Warga beraktivitas di tengah banjir air laut di Pekalongan, Jawa Tengah. (Metrotvnews.com/Kuntoro Tayubi)

Nuratiyah, 40, salah satu warga Desa Tegal Dowo RT 02 RW 03, mengungsi di balai desa sejak minggu malam. Lantaran rumahnya tergenang rob hingga kedalaman 70 cm.

“Rob kali ini lebih besar dari tahun 2014 lalu, kalau dulu paling 30 cm, nah kalau sekarang sampai 70 cm lebih. Bantuan juga belum ada, paling bantuan makan nasi bungkus sekali saja pas pagi hari,” katanya.

Kepala BPBD Kabupaten Pekalongan, Bambang Sujatmiko membenarkan kalau belum mengirim logistik ke pengungsi. “Namun sudah kami persiapkan,” katanya.

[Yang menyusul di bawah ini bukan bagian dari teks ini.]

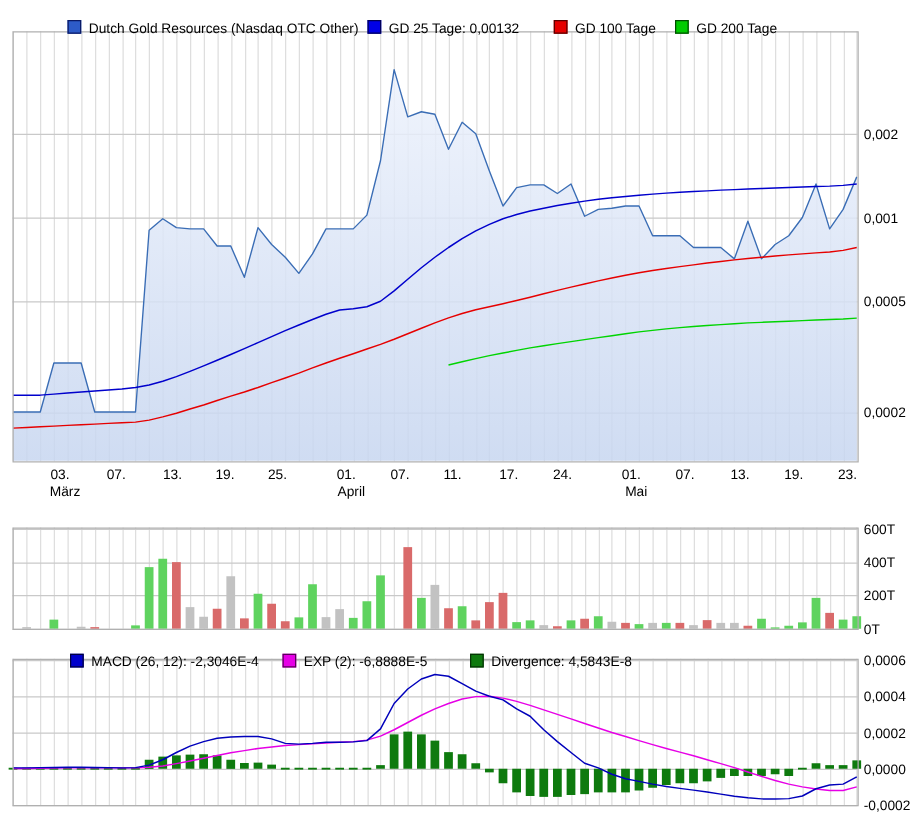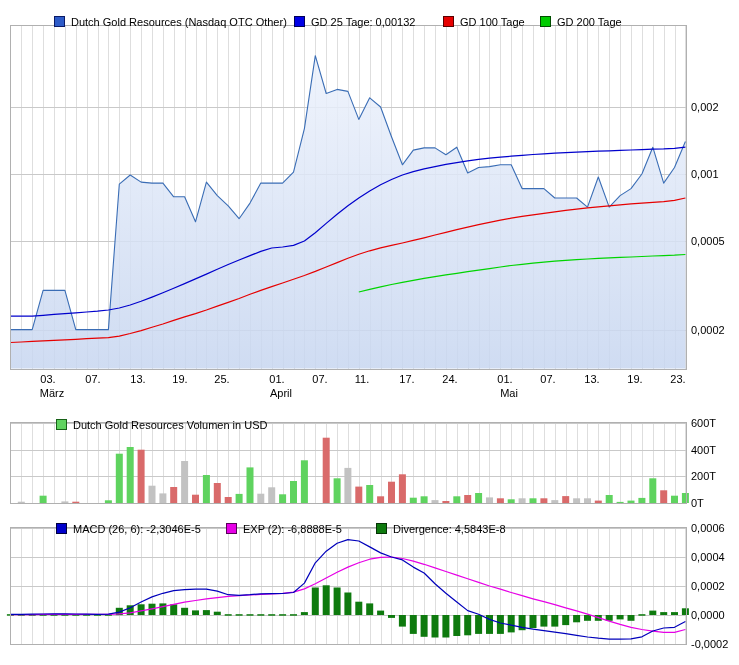--- a/index.html
+++ b/index.html
@@ -412,9 +412,6 @@
       <span class="legend-item" style="left: 399px;"><span class="swatch" style="background: rgb(230, 0, 0); border-color: rgb(89, 0, 0);"></span><span>GD 100 Tage</span></span>
       <span class="legend-item" style="left: 496px;"><span class="swatch" style="background: rgb(0, 204, 0); border-color: rgb(0, 77, 0);"></span><span>GD 200 Tage</span></span>
     </div>
-  <div class="legend-row" style="top:407px">
-      <span class="legend-item" style="left: 12px;"><span class="swatch" style="background: rgb(95, 211, 95); border-color: rgb(23, 97, 23);"></span><span>Dutch Gold Resources Volumen in USD</span></span>
-    </div>
   <div class="legend-row" style="top:511px">
       <span class="legend-item" style="left: 12px;"><span class="swatch" style="background: rgb(0, 0, 204); border-color: rgb(0, 0, 64);"></span><span>MACD (26, 6): -2,3046E-5</span></span>
       <span class="legend-item" style="left: 182px;"><span class="swatch" style="background: rgb(230, 0, 230); border-color: rgb(89, 0, 89);"></span><span>EXP (2): -6,8888E-5</span></span>

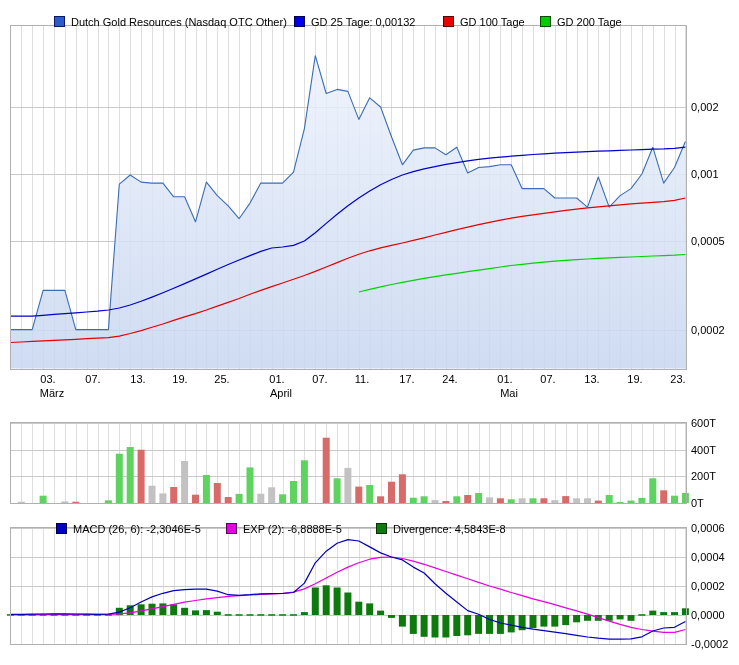--- a/index.html
+++ b/index.html
@@ -413,7 +413,7 @@
       <span class="legend-item" style="left: 496px;"><span class="swatch" style="background: rgb(0, 204, 0); border-color: rgb(0, 77, 0);"></span><span>GD 200 Tage</span></span>
     </div>
   <div class="legend-row" style="top:511px">
-      <span class="legend-item" style="left: 12px;"><span class="swatch" style="background: rgb(0, 0, 204); border-color: rgb(0, 0, 64);"></span><span>MACD (26, 6): -2,3046E-5</span></span>
+      <span class="legend-item" style="left: 12px;"><span class="swatch" style="background: rgb(0, 0, 204); border-color: rgb(0, 0, 64);"></span><span>MACD (26, 12): -2,3046E-4</span></span>
       <span class="legend-item" style="left: 182px;"><span class="swatch" style="background: rgb(230, 0, 230); border-color: rgb(89, 0, 89);"></span><span>EXP (2): -6,8888E-5</span></span>
       <span class="legend-item" style="left: 332px;"><span class="swatch" style="background: rgb(14, 122, 14); border-color: rgb(5, 51, 5);"></span><span>Divergence: 4,5843E-8</span></span>
     </div>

Namun, dia memastikan telah megevakuasi 245 warga Kecamatan Tirto di Desa Mulyorejo, Tegaldowo, dan Karangjompo. Mereka diungsikan ke beberapa titik, yakni Masjid Dubantex, Mushola Tegaldowo, Masjid Jami Mulyorejo, SDN Mulyorejo, rumah penduduk, dan balai desa setempat.

Bambang mengatakan, daerah genangan banjir rob makin besar menjelang akhir bulan. Berdasarkan prediksi Badan Penelitian Kelautan dan Perikanan Kementerian Kelautan dan Perikanan, puncak banjir rob akan terjadi pada 31 Mei 2016. Namun, puncak rob justru datang lebih cepat dari prediksi.

“Sampai saat ini, sebagian masih bertahan di posko pengungsian, dan ada juga warga yang pulang ke rumah masing-masing meski kondisi masih banjir,” tambahnya.